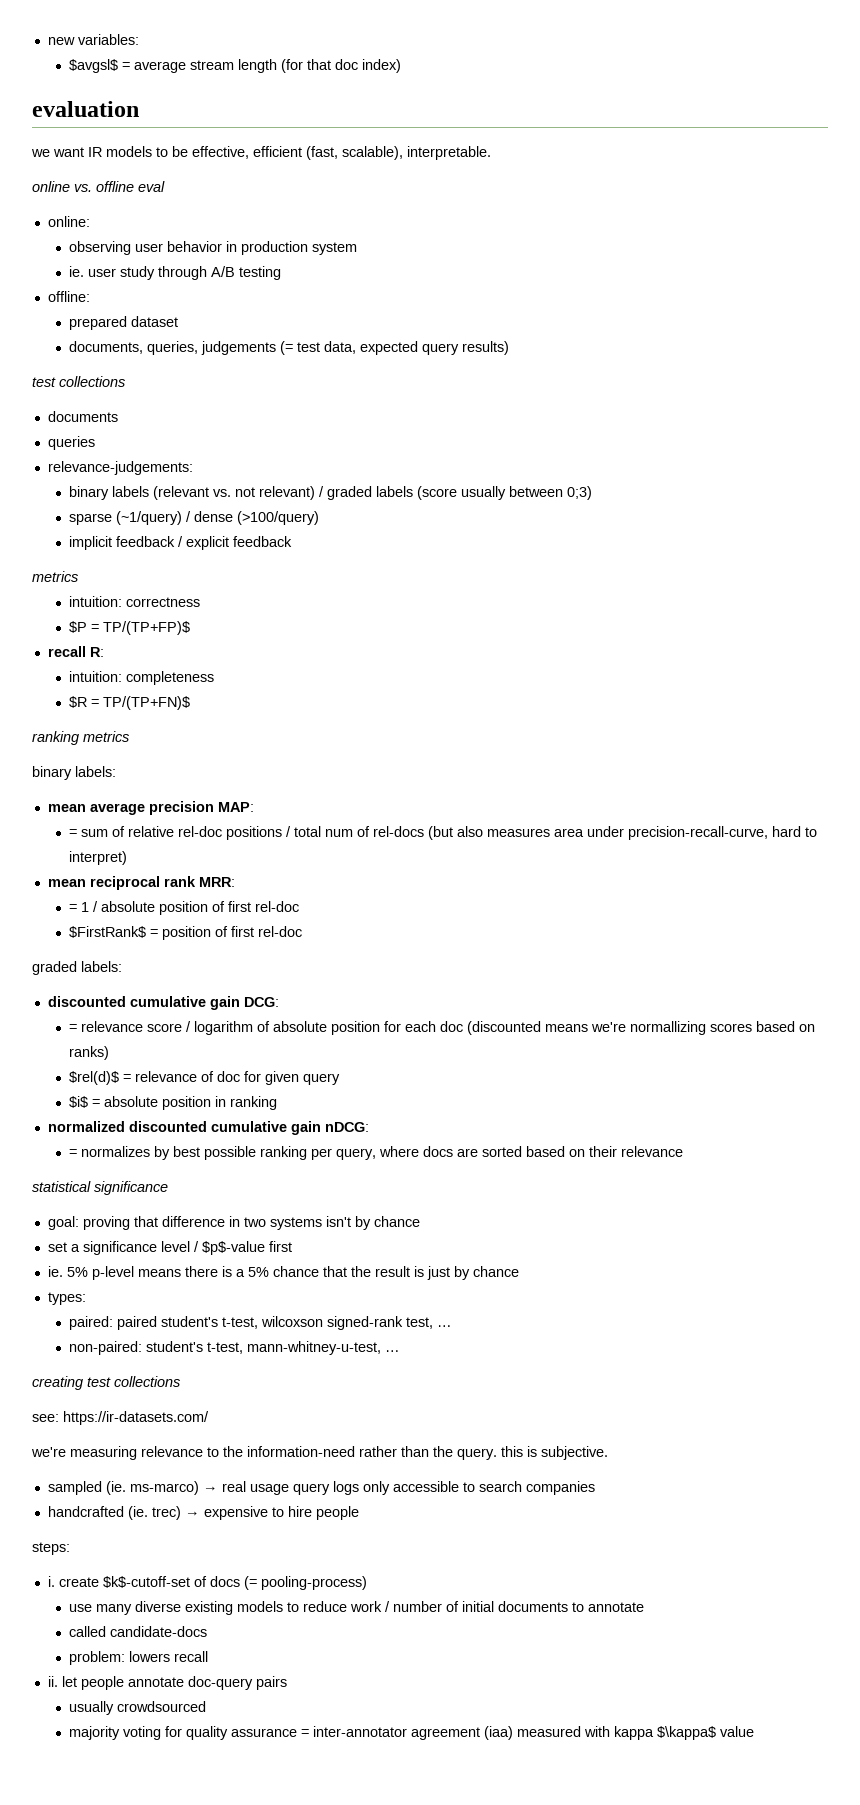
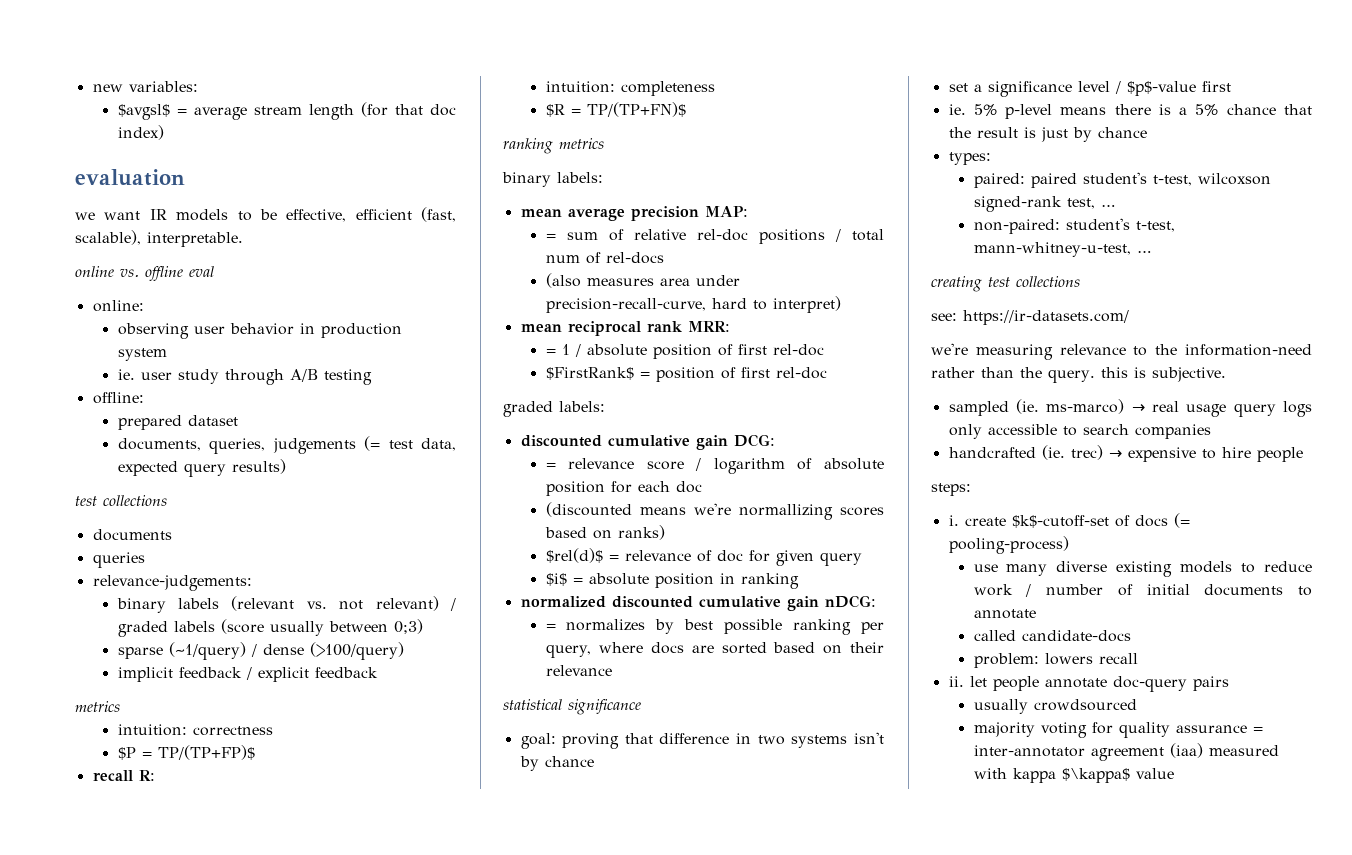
- = sum of relative rel-doc positions / total num of rel-docs (but also measures area under precision-recall-curve, hard to interpret)
+ = sum of relative rel-doc positions / total num of rel-docs
+ (also measures area under precision-recall-curve, hard to interpret)
- = relevance score / logarithm of absolute position for each doc (discounted means we're normallizing scores based on ranks)
+ = relevance score / logarithm of absolute position for each doc
+ (discounted means we're normallizing scores based on ranks)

──────────────────────────────

Exercise details: Restate the data above word for word. Do not include the images.

Response area:
- = sum of relative rel-doc positions / total num of rel-docs (but also measures area under precision-recall-curve, hard to interpret)
+ = sum of relative rel-doc positions / total num of rel-docs
+ (also measures area under precision-recall-curve, hard to interpret)
- = relevance score / logarithm of absolute position for each doc (discounted means we're normallizing scores based on ranks)
+ = relevance score / logarithm of absolute position for each doc
+ (discounted means we're normallizing scores based on ranks)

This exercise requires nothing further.